The small white flowers grow in a fairly showy panicles from the top of the stem. Each individual flower has 4 pointed segments that fold back from a fused tube enclosing the stamens and pistil. The lightly perfumed flowers have no calyx. Seeds are formed in pairs in dark fruits that may be covered in short hairs. The Latin specific epithet boreale means northern.

==Habitat and distribution==
Galium boreale is found in sunny areas with dry to moist soil in forests, shrubs or grassland. It is native to the sub arctic and temperate zones of the Northern Hemisphere. It is listed as endangered in the states of Maryland and Massachusetts.

==Ecology==
Galium boreale is confirmed as a food plant for the larvae of Deilephila elpenor, D. porcellus, Epirrhoe galiata, Eupithecia subumbrata and Gandaritis pyraliata.

==Taxonomy==
The species Galium boreale was first described by Carl Linnaeus in 1753 based on the European population.

Galium foliis quaternis lanceolatis trinerviis glabris, caule erecto, seminibus hispidis.
— Carl Linnaeus, Species Plantarum (1753)

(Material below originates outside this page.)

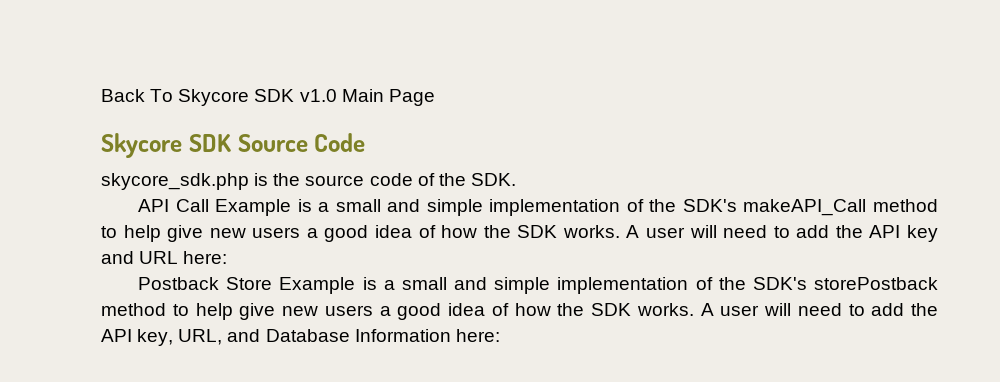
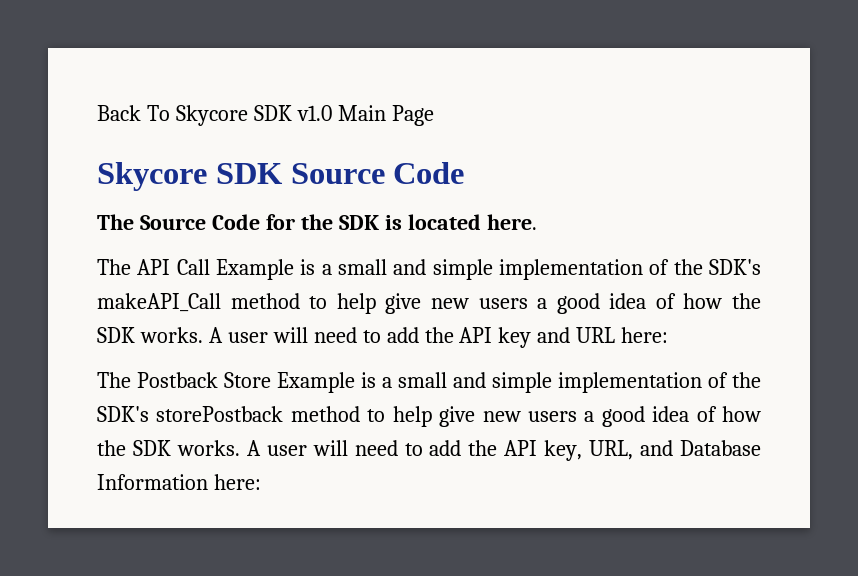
[101,173,516,190] skycore_sdk.php is the source code of the SDK. // -> [97,214,537,230] [97,259,131,275] The Source Code for the SDK is located here. // The
(228, 257) none -> [97,372,131,388] The

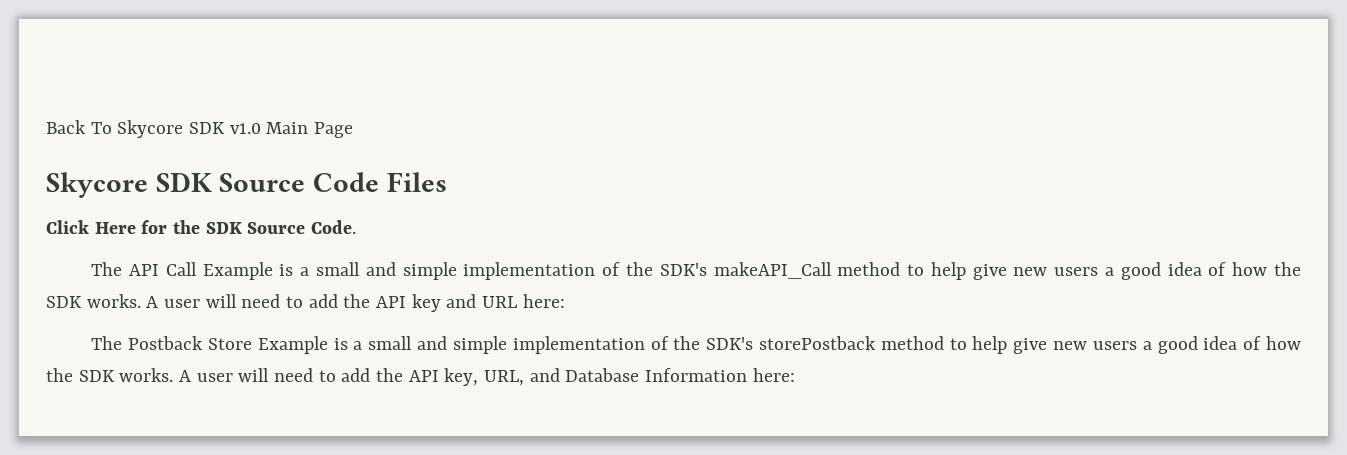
[97,214,537,230] // The Source Code for the SDK is located here. -> [386,172,447,192] [46,220,357,234] Files // Click Here for the SDK Source Code.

In 1818, Galium septentrionale Roem. & Schult. was described by Johann Jacob Roemer and Josef August Schultes based on the North American population. G. septentrionale was determined to be a synonym of G. boreale in 2003.

The genus Galium is a member of the family Rubiaceae.

==Uses==
Galium boreale is edible, with a sweet smell and taste, and can be eaten as a wild salad green. Varieties such as Galium boreale which do not contain the small hooks on the stem are not as palatable as the hooked varieties of Galium, like Galium aparine, but are important plants to remember for survival purposes. Galium boreale is known as "bedstraw" because it is used as fragrant stuffing for mattresses. There is also chemical evidence for its roots use in red textile dyes during the "Viking age" (year 800 to 1066).